Despite this, he believes that "the final, definitive word belongs to the Prince of Peace, who changes 'swords into plowshares and spears into pruning hooks' (cf. Is 2:4), transforming selfishness into self-giving and revenge into forgiveness."

Francis sees a robust role for the international community in building peace. He endorsed the Geneva II conference on Syria and negotiations between Iran and six world powers -- the U.S., Russia, China, Britain, France and Germany -- on the nuclear issue. He called for respect for humanitarian law. "It is unacceptable that unarmed civilians, especially children, become targets," he said. "I also encourage all parties to promote and ensure in every way possible the provision of urgently-needed aid" to refugees and at-risk populations.

He sees threats to peace in many parts of the world, but "everywhere, the way to resolve open questions must be that of diplomacy and dialogue." Quoting Pope Benedict XV from 100 years ago during World War I, Francis urged leaders to make "the moral force of law" prevail over the "material force of arms" in order to end "needless carnage."

What is needed, he said, is courage "to go beyond the surface of the conflict" and to consider others in their deepest dignity so unity will prevail over conflict and it will be "possible to build communion amid disagreement."

Looking back to the enthusiasm of World Youth Day in Brazil, Francis saw hope in the young.

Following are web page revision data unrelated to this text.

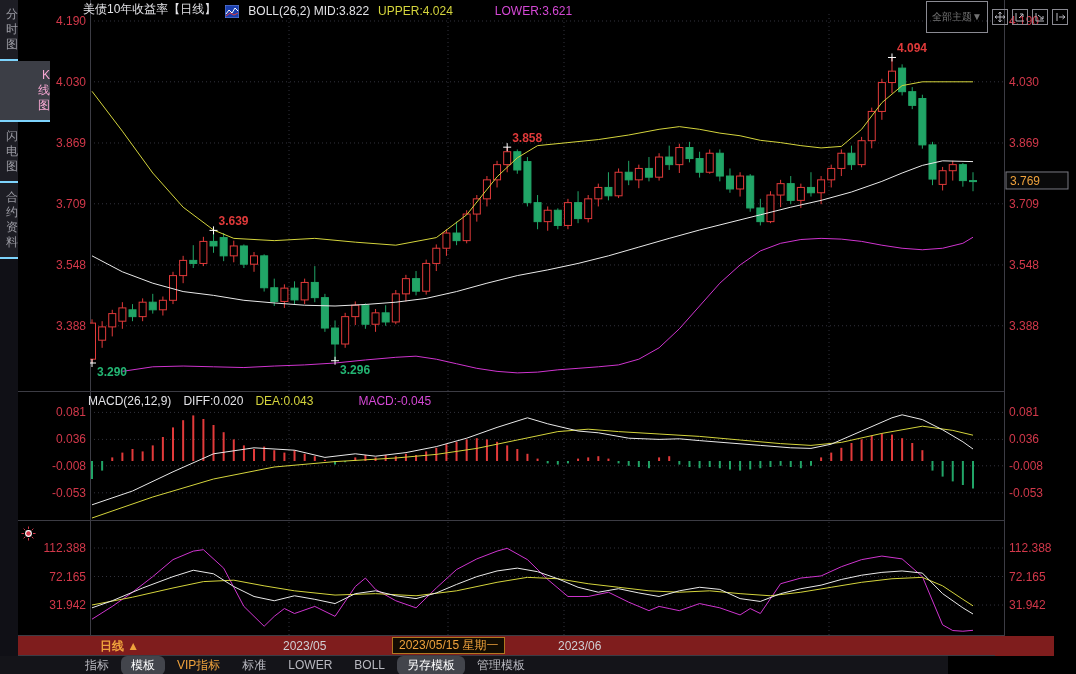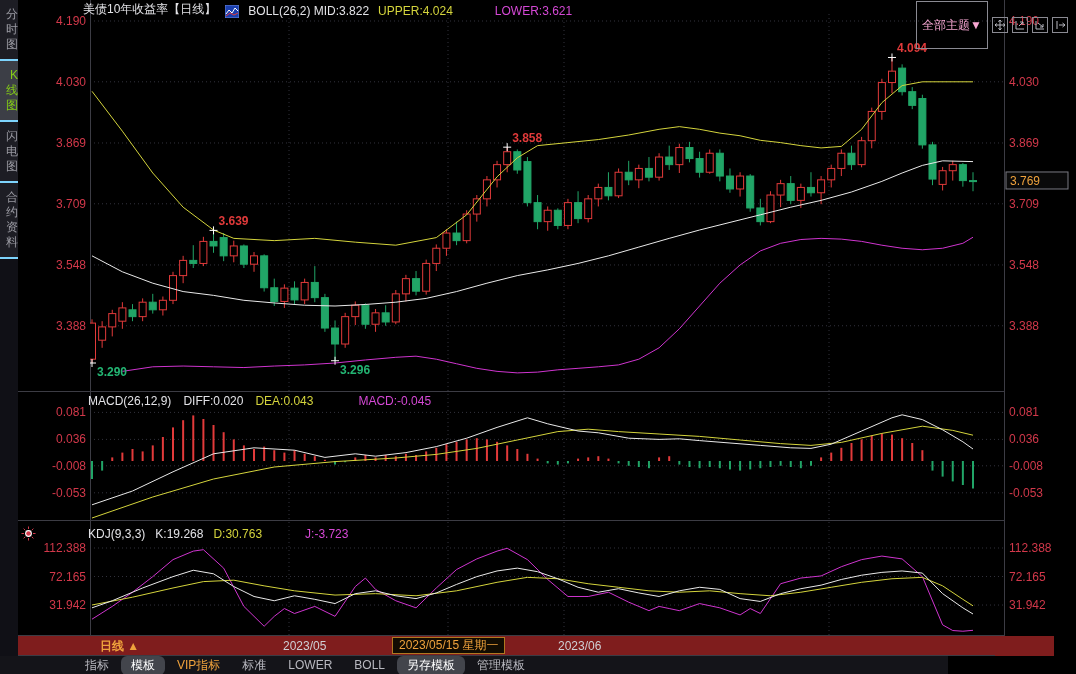"全部主题▼" .theme-btn { color: #f9a8d4 -> #737373; font-size: 12px -> 10px; padding: 16px 5px -> 8px 5px }
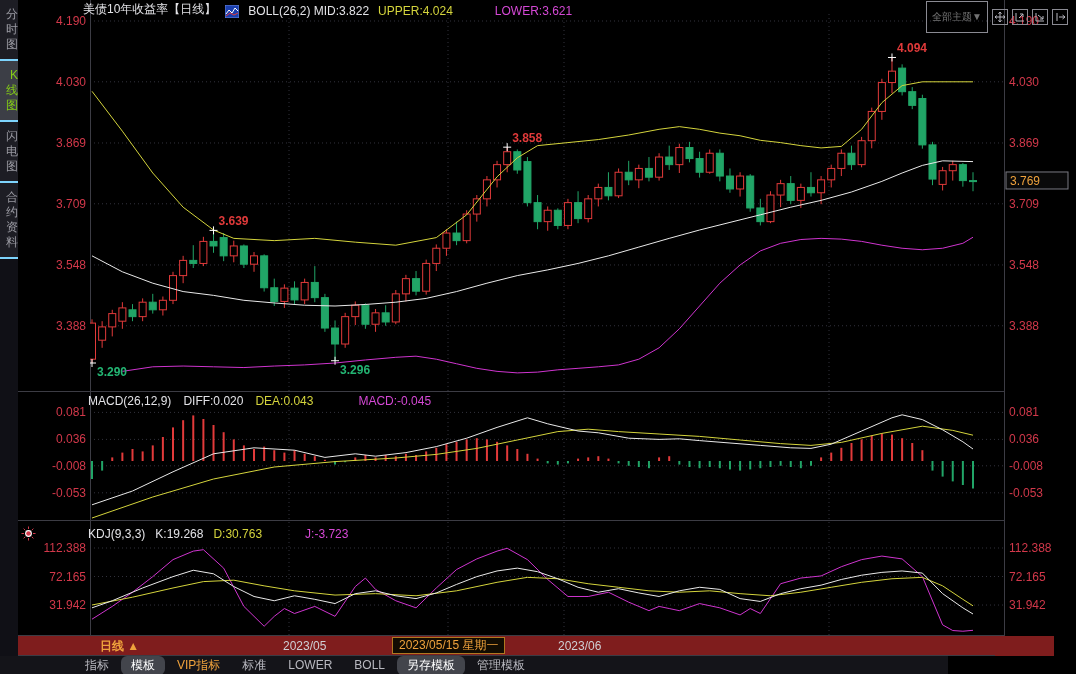"K线图" .side-item.active { color: #84cc16 -> #f9a8d4; padding-left: none -> 32px }
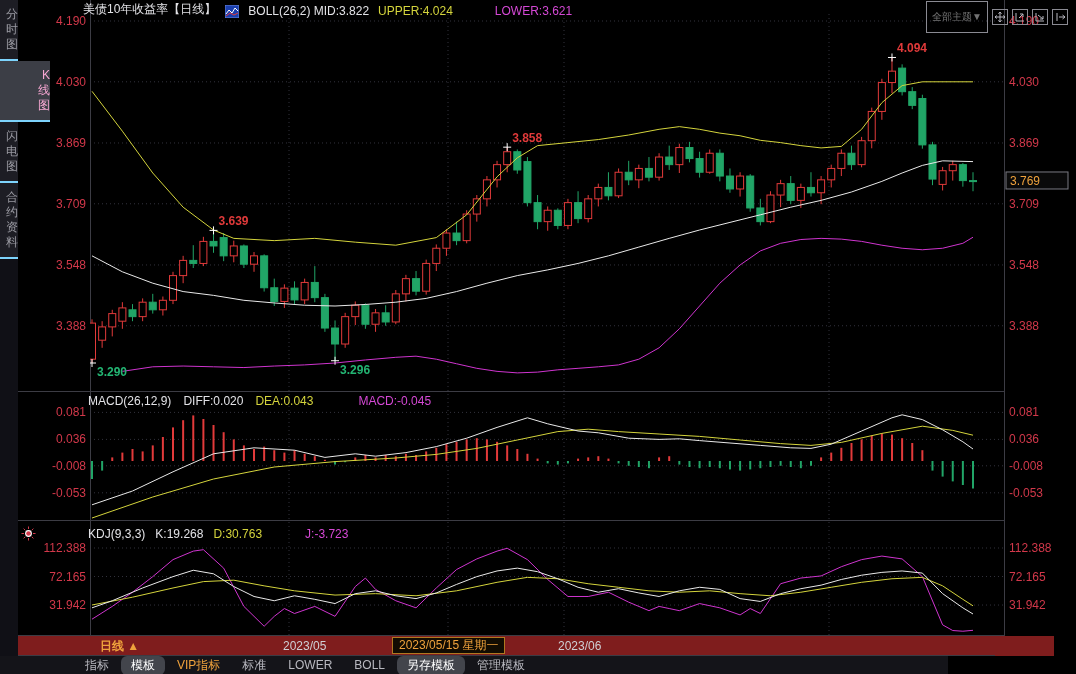"KDJ(9,3,3)" div.plabel { html: <div> <span>KDJ(9,3,3)</span> <span>K:19.268</span> <span>D:30.763</span> <span>J:-3.723</span> </div> -> none }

What is needed, he said, "is a shared commitment to favoring a culture of encounter, for only those able to reach out to others are capable of bearing fruit, creating bonds of communion, radiating joy and being peacemakers."

"Christians are called to give witness to God's love and mercy," he said. "We must never cease to do good, even when it is difficult and demanding, and when we endure acts of intolerance if not genuine persecution." He promised that the "Catholic Church will continue to assure her presence and cooperation, working generously to help people in every possible way and, above all, to rebuild a climate of reconciliation and of peace among all groups in society."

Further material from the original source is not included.